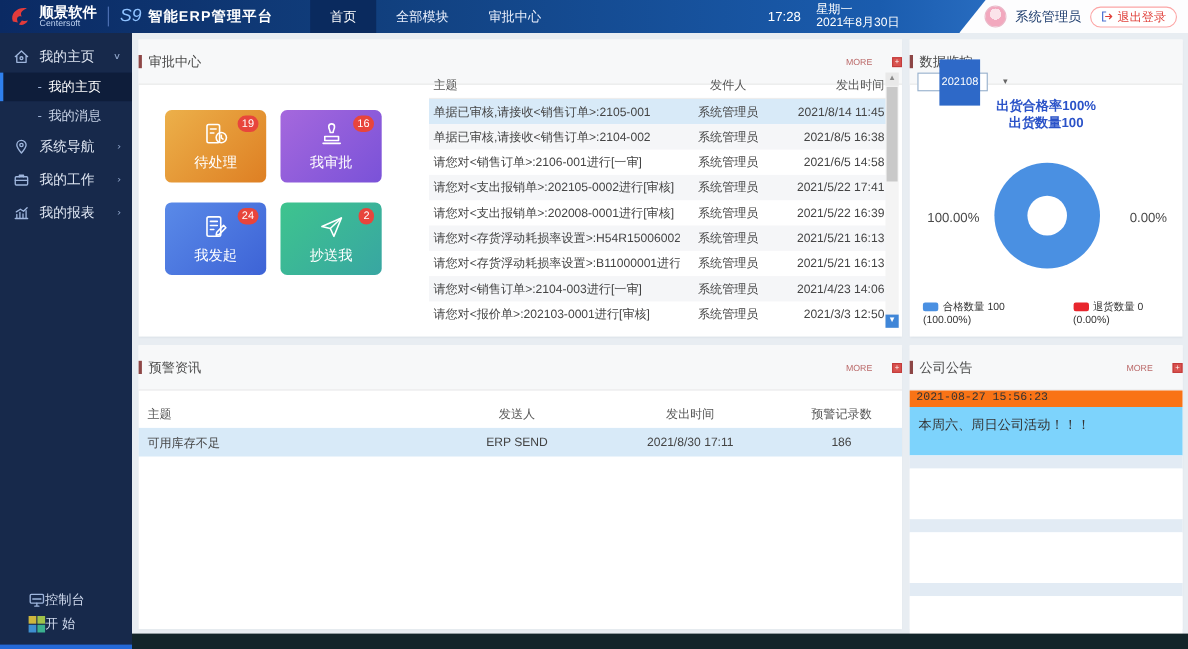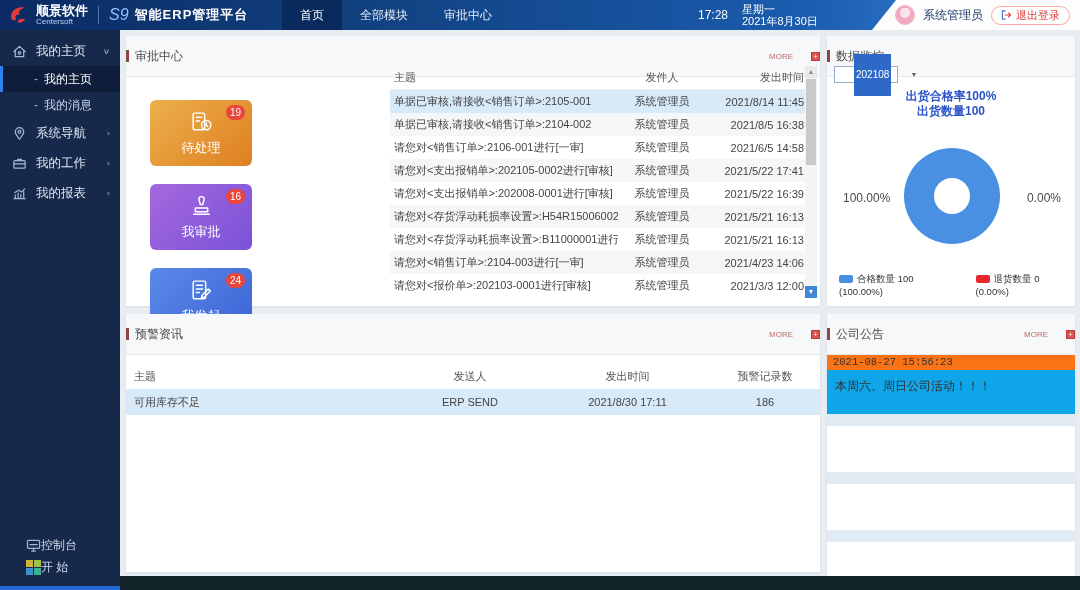"19" .tile { width: 102px -> 92px }
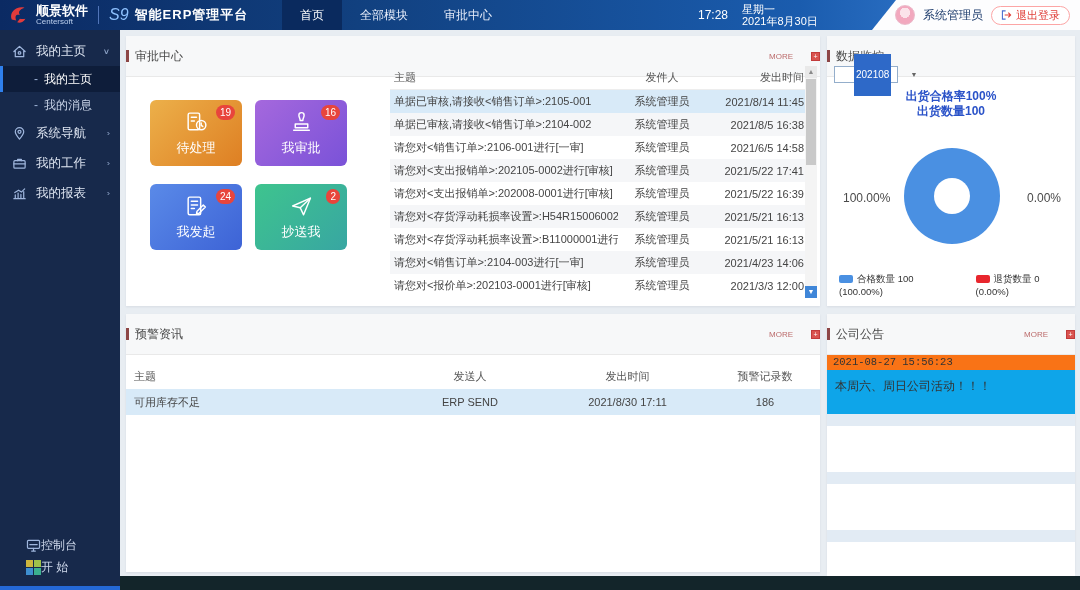"2021/3/3 12:00" span.c-time { text: 12:00 -> 12:50 }
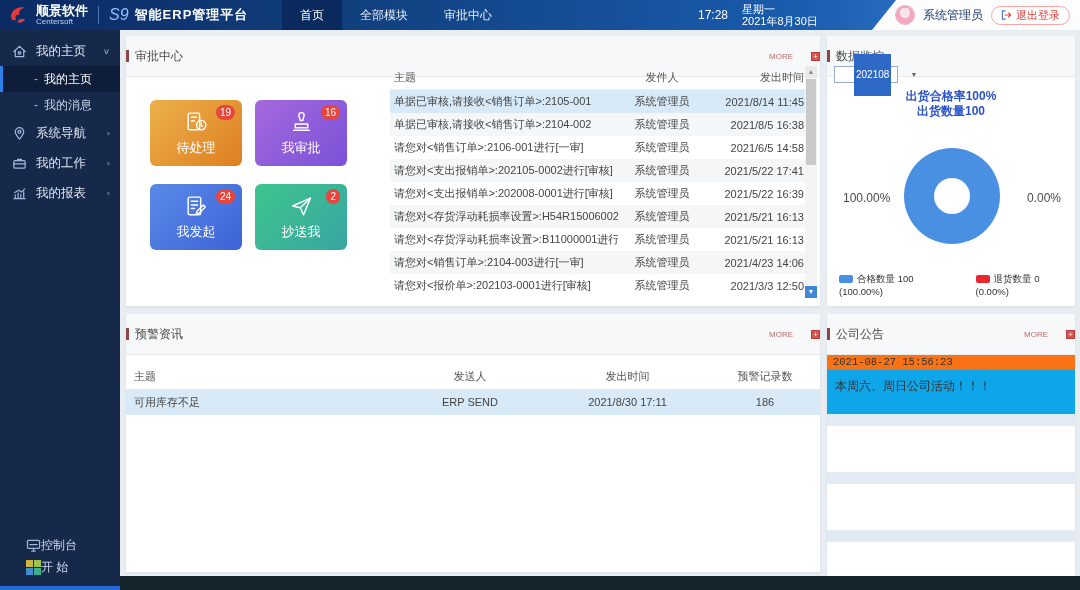"本周六、周日公司活动！！！" .nitem-body { background: #0ea5e9 -> #7dd3fc }
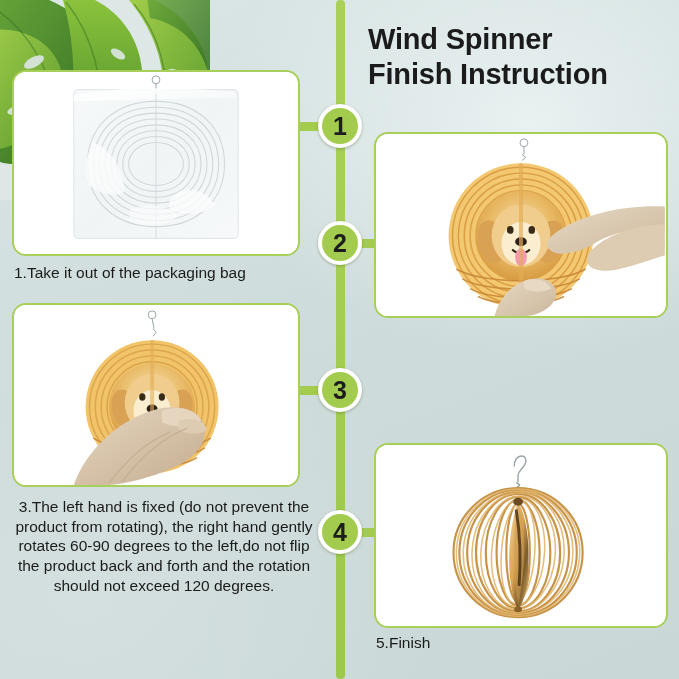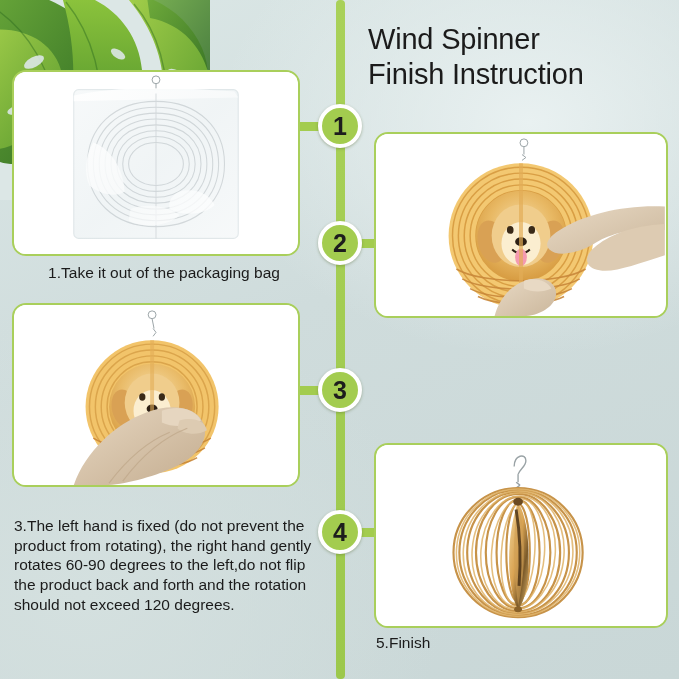"Wind Spinner" .title { font-weight: normal -> bold }
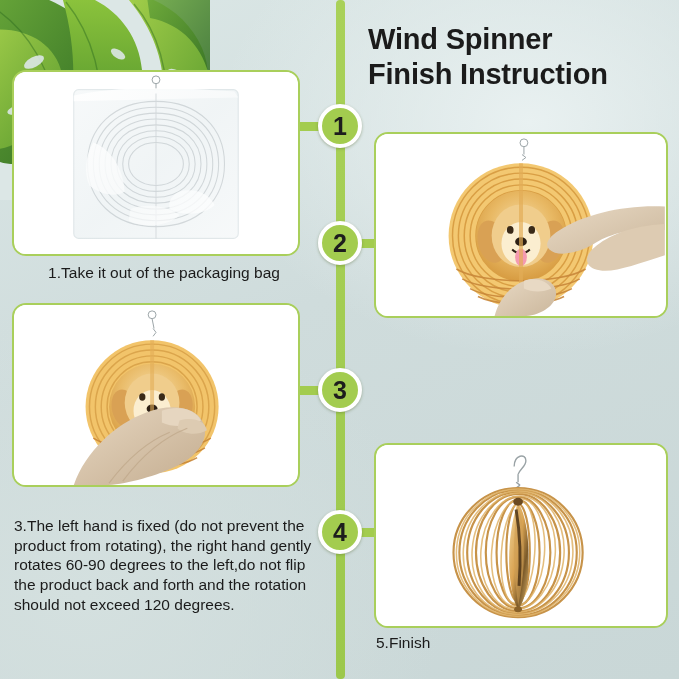"1.Take it out of the" #cap1 { text-align: center -> none }
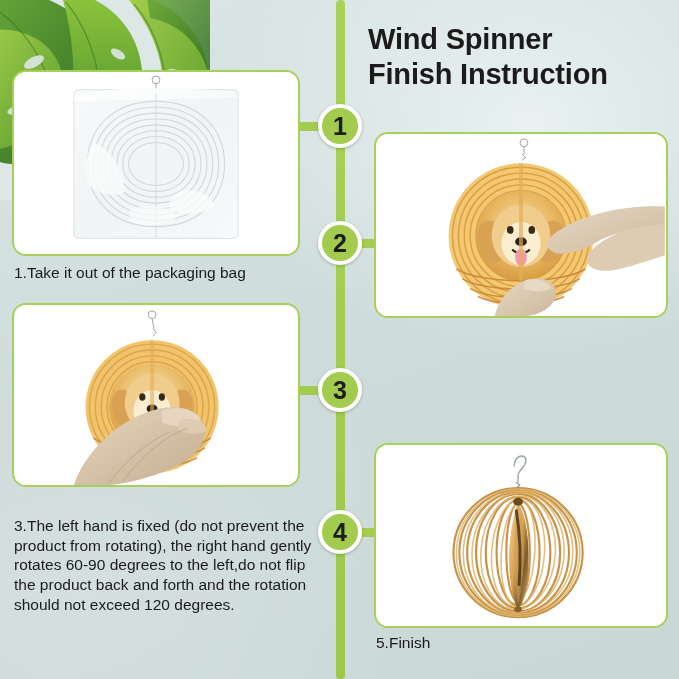"3.The left hand is fixed" #cap3 { text-align: none -> center; top: 516px -> 497px }
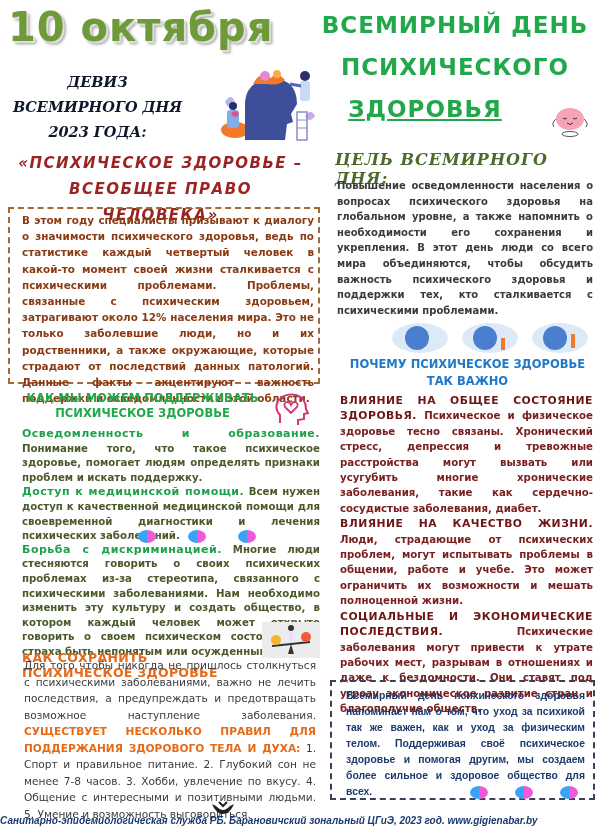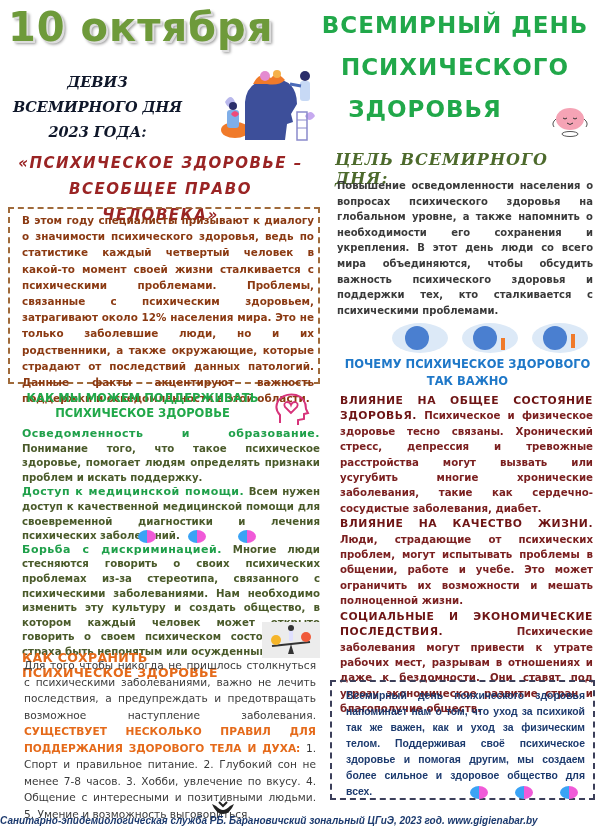"ЗДОРОВЬЯ" div { text-decoration: none -> underline }
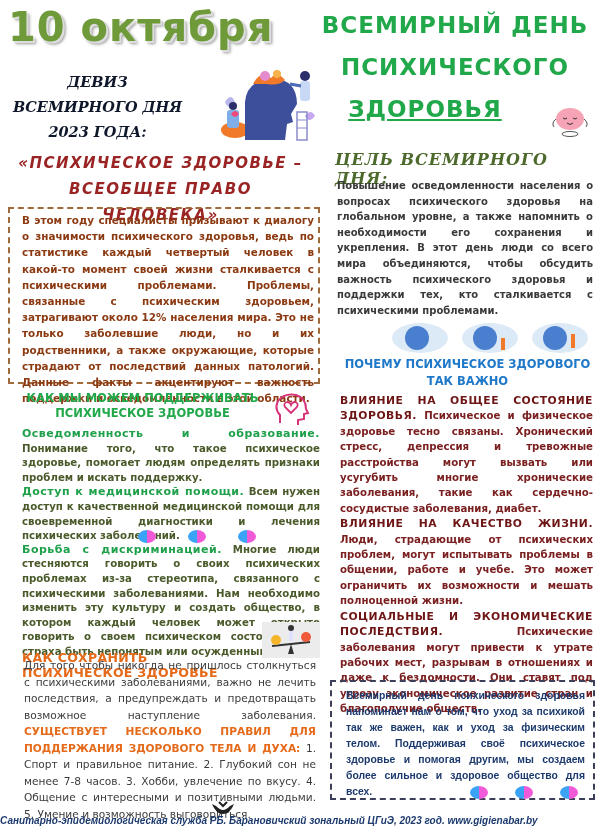"ПОЧЕМУ ПСИХИЧЕСКОЕ ЗДОРОВОГО" div { text: ЗДОРОВОГО -> ЗДОРОВЬЕ }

■ ■ ■

Problem description | Pictures aside, return all of the material exactly as written.

Written answer |
"19" .tile { width: 102px -> 92px }
"2021/3/3 12:00" span.c-time { text: 12:00 -> 12:50 }
"本周六、周日公司活动！！！" .nitem-body { background: #0ea5e9 -> #7dd3fc }
"Wind Spinner" .title { font-weight: normal -> bold }
"1.Take it out of the" #cap1 { text-align: center -> none }
"3.The left hand is fixed" #cap3 { text-align: none -> center; top: 516px -> 497px }
"ЗДОРОВЬЯ" div { text-decoration: none -> underline }
"ПОЧЕМУ ПСИХИЧЕСКОЕ ЗДОРОВОГО" div { text: ЗДОРОВОГО -> ЗДОРОВЬЕ }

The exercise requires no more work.